--- Task goal ---
Would you retype the listing below word for word, without any of its pictures?

--- The input ---
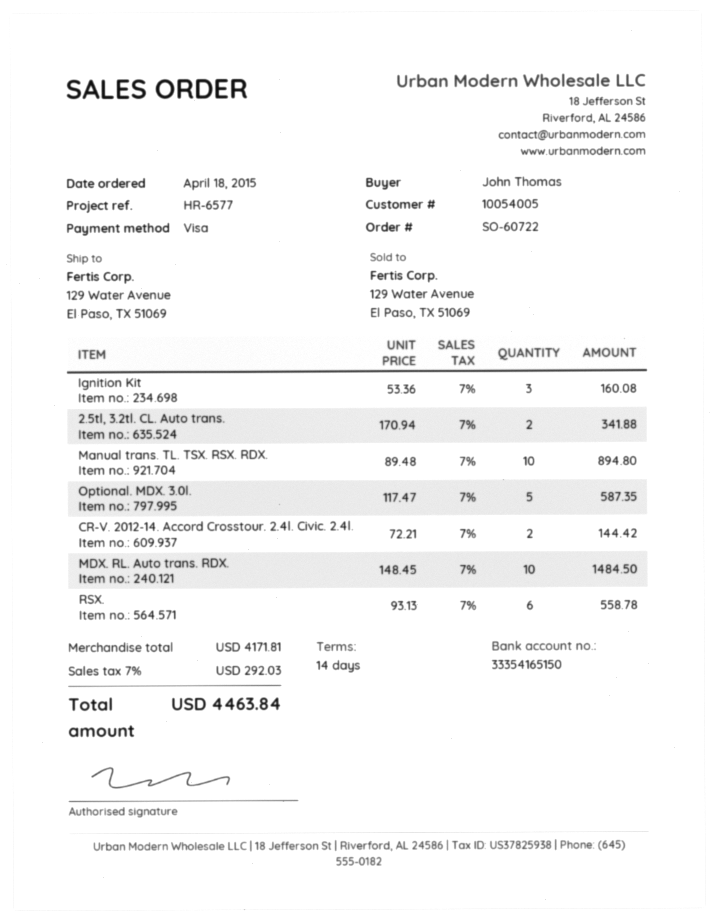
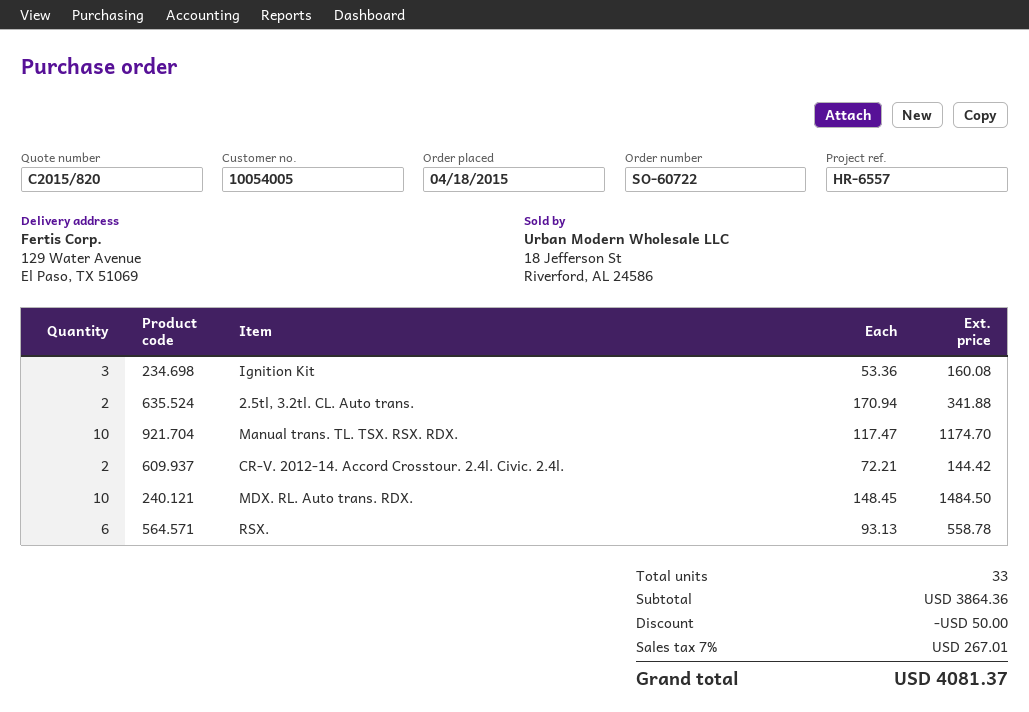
reference: HR-6577 -> HR-6557
Manual trans. TL. TSX. RSX. RDX.: 10 x 89.48 = 894.80 -> 10 x 117.47 = 1174.70
Optional. MDX. 3.0l.: 5 x 117.47 = 587.35 -> none
subtotal: 4171.81 -> 3864.36
discount: none -> 50.00
tax: 7% = 292.03 -> 7% = 267.01
total: 4463.84 -> 4081.37

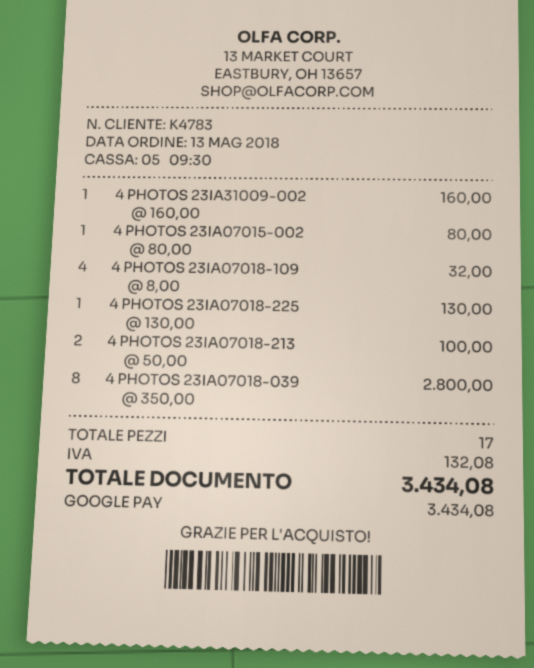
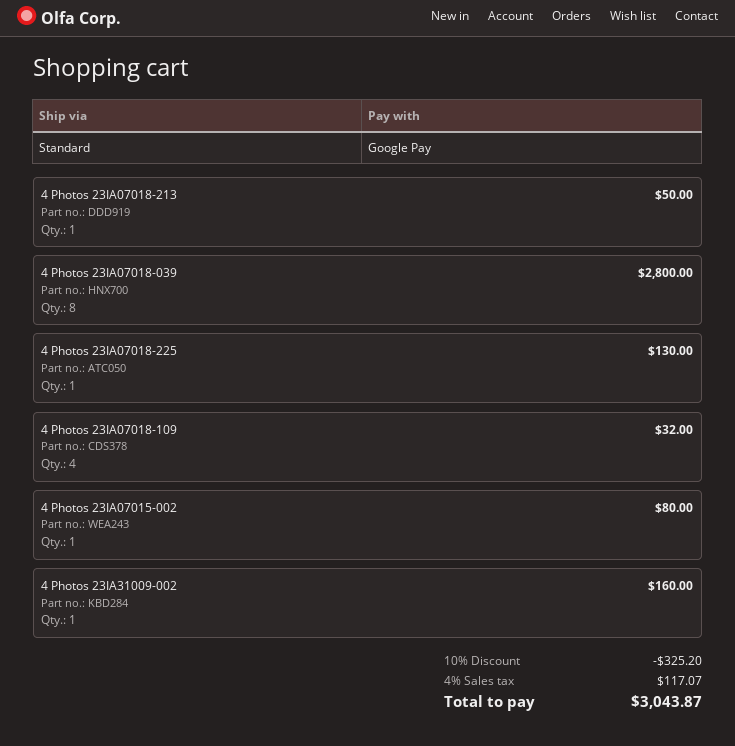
4 PHOTOS 23IA07018-213: 2 for 100.00 -> 1 for 50.00
discount: none -> 10% = 325.20
tax: 132.08 -> 117.07
total: 3434.08 -> 3043.87

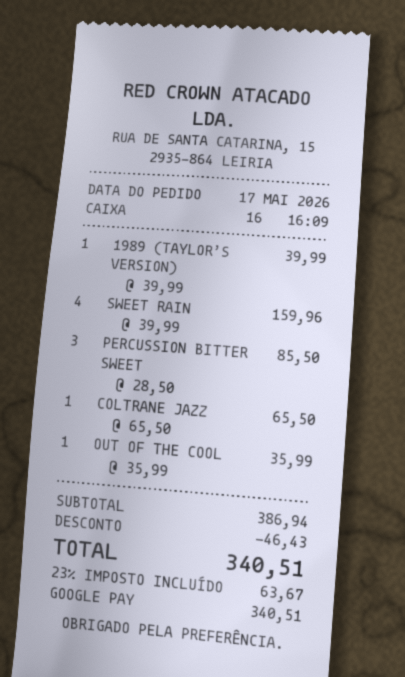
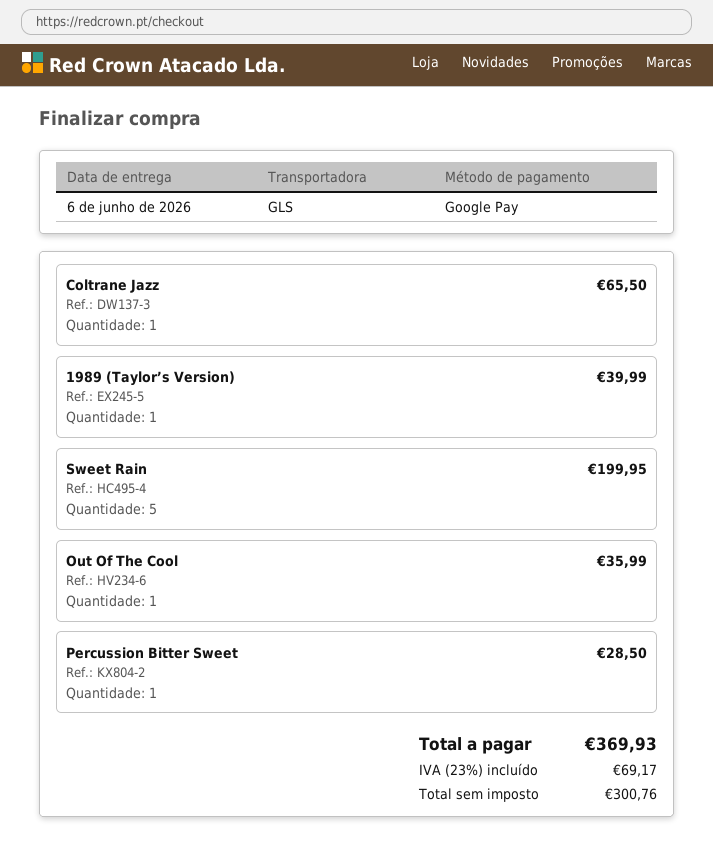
SWEET RAIN: 4 for 159.96 -> 5 for 199.95
PERCUSSION BITTER SWEET: 3 for 85.50 -> 1 for 28.50
discount: 46.43 -> none
tax: 23% = 63.67 -> 23% = 69.17
total: 340.51 -> 369.93

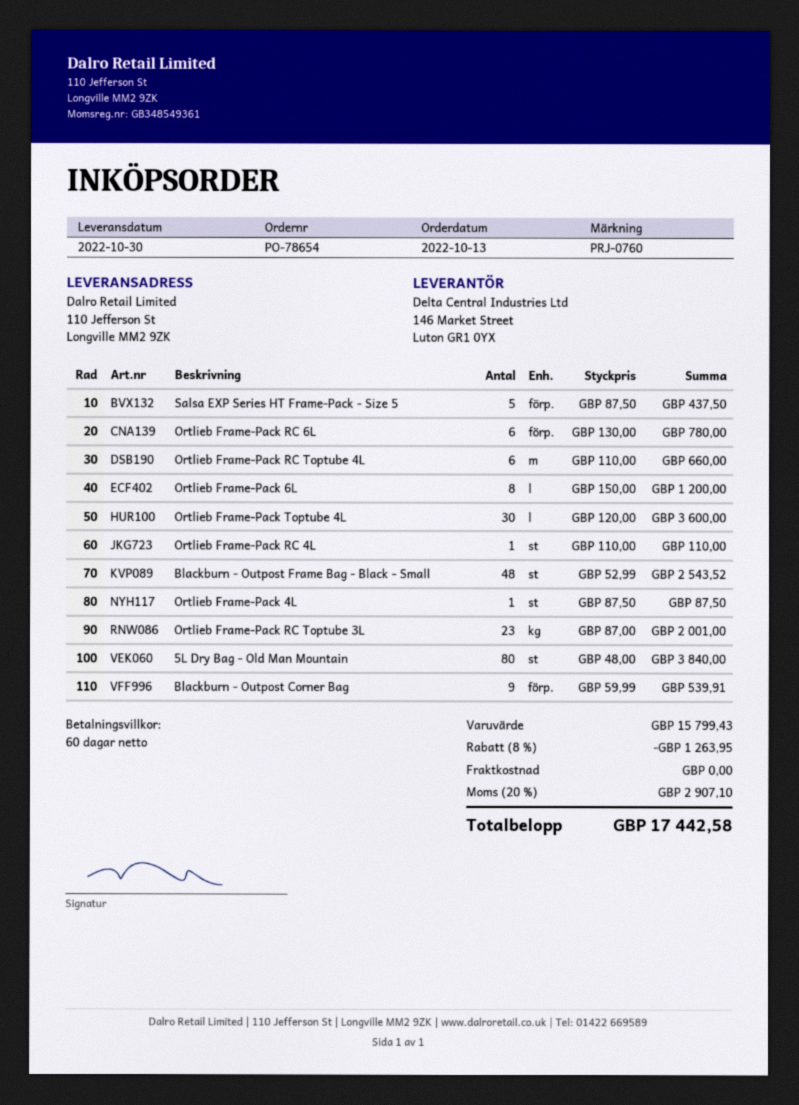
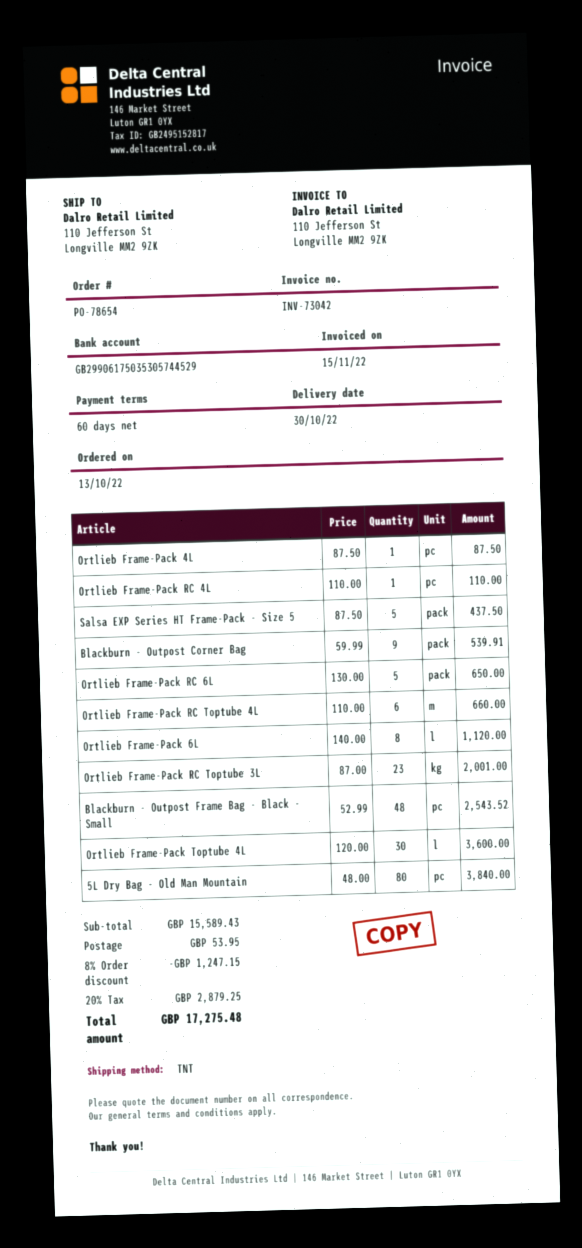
Ortlieb Frame-Pack RC 6L: 6 x 130.00 = 780.00 -> 5 x 130.00 = 650.00
Ortlieb Frame-Pack 6L: 8 x 150.00 = 1200.00 -> 8 x 140.00 = 1120.00
subtotal: 15799.43 -> 15589.43
discount: 8% = 1263.95 -> 8% = 1247.15
shipping: 0.00 -> 53.95
tax: 20% = 2907.10 -> 20% = 2879.25
total: 17442.58 -> 17275.48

--- Exercise output ---
reference: HR-6577 -> HR-6557
Manual trans. TL. TSX. RSX. RDX.: 10 x 89.48 = 894.80 -> 10 x 117.47 = 1174.70
Optional. MDX. 3.0l.: 5 x 117.47 = 587.35 -> none
subtotal: 4171.81 -> 3864.36
discount: none -> 50.00
tax: 7% = 292.03 -> 7% = 267.01
total: 4463.84 -> 4081.37

4 PHOTOS 23IA07018-213: 2 for 100.00 -> 1 for 50.00
discount: none -> 10% = 325.20
tax: 132.08 -> 117.07
total: 3434.08 -> 3043.87

SWEET RAIN: 4 for 159.96 -> 5 for 199.95
PERCUSSION BITTER SWEET: 3 for 85.50 -> 1 for 28.50
discount: 46.43 -> none
tax: 23% = 63.67 -> 23% = 69.17
total: 340.51 -> 369.93

Ortlieb Frame-Pack RC 6L: 6 x 130.00 = 780.00 -> 5 x 130.00 = 650.00
Ortlieb Frame-Pack 6L: 8 x 150.00 = 1200.00 -> 8 x 140.00 = 1120.00
subtotal: 15799.43 -> 15589.43
discount: 8% = 1263.95 -> 8% = 1247.15
shipping: 0.00 -> 53.95
tax: 20% = 2907.10 -> 20% = 2879.25
total: 17442.58 -> 17275.48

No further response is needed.